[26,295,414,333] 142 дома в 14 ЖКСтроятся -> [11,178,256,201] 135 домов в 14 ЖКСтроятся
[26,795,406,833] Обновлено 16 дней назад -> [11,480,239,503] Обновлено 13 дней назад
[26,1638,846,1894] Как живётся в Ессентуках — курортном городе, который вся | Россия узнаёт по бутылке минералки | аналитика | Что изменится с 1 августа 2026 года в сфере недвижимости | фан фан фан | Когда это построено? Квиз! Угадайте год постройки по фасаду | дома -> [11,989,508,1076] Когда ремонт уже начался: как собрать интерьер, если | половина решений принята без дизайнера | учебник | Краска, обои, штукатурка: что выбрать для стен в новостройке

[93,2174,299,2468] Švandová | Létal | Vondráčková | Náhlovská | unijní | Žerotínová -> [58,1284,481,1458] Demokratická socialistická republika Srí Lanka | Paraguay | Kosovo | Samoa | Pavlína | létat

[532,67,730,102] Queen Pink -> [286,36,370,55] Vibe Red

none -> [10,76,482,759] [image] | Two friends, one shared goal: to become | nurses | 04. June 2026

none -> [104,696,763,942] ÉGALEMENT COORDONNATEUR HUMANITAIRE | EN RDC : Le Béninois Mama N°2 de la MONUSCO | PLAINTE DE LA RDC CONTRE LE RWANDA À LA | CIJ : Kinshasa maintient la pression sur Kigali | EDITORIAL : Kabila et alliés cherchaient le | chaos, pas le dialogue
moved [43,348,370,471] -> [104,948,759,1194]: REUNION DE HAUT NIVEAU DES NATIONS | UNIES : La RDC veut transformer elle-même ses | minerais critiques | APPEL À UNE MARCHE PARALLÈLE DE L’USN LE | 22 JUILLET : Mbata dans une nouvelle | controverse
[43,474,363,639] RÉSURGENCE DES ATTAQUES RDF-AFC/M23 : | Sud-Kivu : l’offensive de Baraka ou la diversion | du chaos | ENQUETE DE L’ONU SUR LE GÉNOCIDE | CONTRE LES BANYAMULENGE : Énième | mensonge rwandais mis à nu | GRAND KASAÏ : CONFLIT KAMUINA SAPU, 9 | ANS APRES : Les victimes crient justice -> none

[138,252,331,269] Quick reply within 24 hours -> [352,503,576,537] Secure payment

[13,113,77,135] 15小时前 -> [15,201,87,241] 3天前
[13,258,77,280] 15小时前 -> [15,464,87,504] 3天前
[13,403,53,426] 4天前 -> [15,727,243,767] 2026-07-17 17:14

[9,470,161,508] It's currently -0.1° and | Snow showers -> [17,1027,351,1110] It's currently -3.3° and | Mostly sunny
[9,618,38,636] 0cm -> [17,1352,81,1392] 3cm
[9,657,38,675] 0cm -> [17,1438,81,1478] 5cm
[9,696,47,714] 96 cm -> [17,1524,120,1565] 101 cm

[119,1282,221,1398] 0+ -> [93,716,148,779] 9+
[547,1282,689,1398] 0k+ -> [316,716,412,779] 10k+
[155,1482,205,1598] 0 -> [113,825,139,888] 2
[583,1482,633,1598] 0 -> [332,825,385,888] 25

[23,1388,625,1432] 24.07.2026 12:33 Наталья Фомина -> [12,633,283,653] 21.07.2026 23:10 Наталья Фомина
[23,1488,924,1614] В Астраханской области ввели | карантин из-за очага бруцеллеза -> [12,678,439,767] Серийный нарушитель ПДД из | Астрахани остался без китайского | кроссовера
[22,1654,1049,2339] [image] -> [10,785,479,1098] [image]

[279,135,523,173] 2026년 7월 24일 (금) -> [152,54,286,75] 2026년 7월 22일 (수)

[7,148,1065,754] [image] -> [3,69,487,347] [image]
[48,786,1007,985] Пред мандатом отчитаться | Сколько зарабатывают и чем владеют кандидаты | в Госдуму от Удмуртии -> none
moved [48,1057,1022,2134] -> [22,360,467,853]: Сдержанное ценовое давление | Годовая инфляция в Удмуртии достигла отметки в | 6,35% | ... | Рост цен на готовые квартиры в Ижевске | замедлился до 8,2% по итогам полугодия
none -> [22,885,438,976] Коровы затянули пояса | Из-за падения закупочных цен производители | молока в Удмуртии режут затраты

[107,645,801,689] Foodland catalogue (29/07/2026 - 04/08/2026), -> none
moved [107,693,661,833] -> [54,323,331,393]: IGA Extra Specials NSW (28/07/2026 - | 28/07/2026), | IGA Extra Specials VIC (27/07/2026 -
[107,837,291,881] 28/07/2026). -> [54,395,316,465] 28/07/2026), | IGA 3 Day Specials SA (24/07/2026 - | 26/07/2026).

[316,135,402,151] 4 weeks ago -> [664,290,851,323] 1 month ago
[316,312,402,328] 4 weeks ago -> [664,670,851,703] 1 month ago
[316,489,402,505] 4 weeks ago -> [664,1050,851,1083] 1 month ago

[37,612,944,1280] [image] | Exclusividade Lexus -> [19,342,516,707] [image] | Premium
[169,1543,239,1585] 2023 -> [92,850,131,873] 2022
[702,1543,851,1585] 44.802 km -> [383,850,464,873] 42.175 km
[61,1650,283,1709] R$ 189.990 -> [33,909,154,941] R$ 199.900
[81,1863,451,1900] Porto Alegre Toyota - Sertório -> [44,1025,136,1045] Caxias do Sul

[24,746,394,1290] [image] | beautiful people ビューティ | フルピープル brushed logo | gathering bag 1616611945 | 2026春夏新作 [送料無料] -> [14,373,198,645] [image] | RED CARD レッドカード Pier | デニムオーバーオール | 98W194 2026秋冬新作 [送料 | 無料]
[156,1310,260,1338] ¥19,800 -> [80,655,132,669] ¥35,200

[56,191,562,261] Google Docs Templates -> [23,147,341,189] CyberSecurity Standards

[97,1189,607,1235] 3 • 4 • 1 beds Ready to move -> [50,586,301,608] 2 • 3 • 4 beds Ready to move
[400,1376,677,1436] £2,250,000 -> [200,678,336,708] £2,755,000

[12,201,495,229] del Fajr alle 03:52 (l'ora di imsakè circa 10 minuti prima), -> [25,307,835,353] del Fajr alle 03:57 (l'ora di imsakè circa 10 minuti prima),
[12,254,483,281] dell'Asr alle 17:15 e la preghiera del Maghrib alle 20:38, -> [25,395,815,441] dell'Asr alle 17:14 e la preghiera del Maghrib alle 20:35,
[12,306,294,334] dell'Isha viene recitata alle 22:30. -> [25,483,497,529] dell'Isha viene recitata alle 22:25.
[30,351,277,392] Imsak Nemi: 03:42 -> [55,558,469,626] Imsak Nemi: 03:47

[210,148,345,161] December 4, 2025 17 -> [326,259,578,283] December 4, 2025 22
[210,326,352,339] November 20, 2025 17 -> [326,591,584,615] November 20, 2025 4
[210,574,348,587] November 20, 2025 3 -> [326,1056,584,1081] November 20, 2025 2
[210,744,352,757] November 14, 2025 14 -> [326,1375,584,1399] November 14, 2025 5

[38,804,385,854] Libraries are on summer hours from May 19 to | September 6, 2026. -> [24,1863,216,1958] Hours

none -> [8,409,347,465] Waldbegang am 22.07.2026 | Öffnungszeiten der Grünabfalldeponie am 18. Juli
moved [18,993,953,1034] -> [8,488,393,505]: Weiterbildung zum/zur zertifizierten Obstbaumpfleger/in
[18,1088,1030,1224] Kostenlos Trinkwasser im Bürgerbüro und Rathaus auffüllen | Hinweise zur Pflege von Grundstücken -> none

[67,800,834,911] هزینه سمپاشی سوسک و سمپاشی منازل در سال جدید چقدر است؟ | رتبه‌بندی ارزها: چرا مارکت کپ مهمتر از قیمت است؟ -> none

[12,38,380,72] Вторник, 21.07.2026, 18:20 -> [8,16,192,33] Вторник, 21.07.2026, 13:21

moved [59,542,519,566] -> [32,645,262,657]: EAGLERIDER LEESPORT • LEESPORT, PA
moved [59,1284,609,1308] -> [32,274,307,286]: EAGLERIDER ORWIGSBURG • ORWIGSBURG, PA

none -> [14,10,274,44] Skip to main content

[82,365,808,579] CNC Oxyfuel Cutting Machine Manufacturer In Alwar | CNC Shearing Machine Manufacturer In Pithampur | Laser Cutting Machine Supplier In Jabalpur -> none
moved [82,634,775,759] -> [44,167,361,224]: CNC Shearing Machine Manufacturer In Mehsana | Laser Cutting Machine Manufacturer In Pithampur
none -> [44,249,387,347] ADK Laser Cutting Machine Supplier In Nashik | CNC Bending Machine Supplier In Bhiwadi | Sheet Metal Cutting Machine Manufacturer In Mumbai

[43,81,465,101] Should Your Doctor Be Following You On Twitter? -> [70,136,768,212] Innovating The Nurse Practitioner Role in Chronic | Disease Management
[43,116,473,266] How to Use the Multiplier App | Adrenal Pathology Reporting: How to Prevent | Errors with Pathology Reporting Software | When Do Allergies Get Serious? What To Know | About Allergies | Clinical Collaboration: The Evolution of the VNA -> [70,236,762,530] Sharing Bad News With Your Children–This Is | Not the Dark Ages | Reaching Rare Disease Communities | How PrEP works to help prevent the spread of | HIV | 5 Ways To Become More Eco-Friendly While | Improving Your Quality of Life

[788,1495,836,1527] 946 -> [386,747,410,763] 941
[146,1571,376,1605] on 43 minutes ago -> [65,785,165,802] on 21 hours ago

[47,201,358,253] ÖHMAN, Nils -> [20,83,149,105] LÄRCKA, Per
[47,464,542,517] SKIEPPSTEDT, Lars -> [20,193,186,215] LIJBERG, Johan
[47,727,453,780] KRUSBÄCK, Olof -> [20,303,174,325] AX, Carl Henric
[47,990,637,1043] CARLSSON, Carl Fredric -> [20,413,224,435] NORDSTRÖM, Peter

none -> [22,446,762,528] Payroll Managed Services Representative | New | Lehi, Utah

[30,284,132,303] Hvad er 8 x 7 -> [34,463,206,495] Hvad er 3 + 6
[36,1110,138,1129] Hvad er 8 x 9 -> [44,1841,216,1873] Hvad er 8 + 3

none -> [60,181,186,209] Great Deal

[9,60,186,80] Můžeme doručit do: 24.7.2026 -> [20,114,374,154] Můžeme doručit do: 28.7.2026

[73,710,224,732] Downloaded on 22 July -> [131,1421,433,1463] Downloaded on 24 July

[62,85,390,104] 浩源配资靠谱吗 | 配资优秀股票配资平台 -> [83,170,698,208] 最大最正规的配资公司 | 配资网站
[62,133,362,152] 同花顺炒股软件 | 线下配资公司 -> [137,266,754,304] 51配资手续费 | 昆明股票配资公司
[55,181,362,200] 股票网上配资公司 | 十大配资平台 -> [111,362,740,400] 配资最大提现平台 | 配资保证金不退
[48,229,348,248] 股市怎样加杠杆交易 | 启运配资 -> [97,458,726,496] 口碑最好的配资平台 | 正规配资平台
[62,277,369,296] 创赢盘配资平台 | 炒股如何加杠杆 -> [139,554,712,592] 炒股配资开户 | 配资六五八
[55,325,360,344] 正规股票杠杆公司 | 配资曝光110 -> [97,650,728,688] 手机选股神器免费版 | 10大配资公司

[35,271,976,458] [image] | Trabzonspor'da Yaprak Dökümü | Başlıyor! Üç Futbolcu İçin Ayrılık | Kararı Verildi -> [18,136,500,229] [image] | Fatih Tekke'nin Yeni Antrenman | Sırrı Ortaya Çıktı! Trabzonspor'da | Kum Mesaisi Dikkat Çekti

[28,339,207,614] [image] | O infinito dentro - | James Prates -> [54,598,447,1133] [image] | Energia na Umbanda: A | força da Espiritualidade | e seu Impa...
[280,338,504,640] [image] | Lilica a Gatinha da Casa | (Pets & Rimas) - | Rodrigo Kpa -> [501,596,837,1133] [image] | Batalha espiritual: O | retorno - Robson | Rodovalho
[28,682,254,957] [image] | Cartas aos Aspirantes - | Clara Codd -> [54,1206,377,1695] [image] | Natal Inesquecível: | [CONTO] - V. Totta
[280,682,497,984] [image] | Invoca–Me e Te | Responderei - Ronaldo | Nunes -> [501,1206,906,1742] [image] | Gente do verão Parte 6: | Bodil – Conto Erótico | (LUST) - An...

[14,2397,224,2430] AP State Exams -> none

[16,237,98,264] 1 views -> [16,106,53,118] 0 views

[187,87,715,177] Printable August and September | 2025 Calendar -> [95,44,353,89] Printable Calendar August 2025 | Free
--------
▸ Instructions for the task
Looking at the records above, how many lines include "Specials"? Please give the number and nothing more.

▸ Exercise answer
2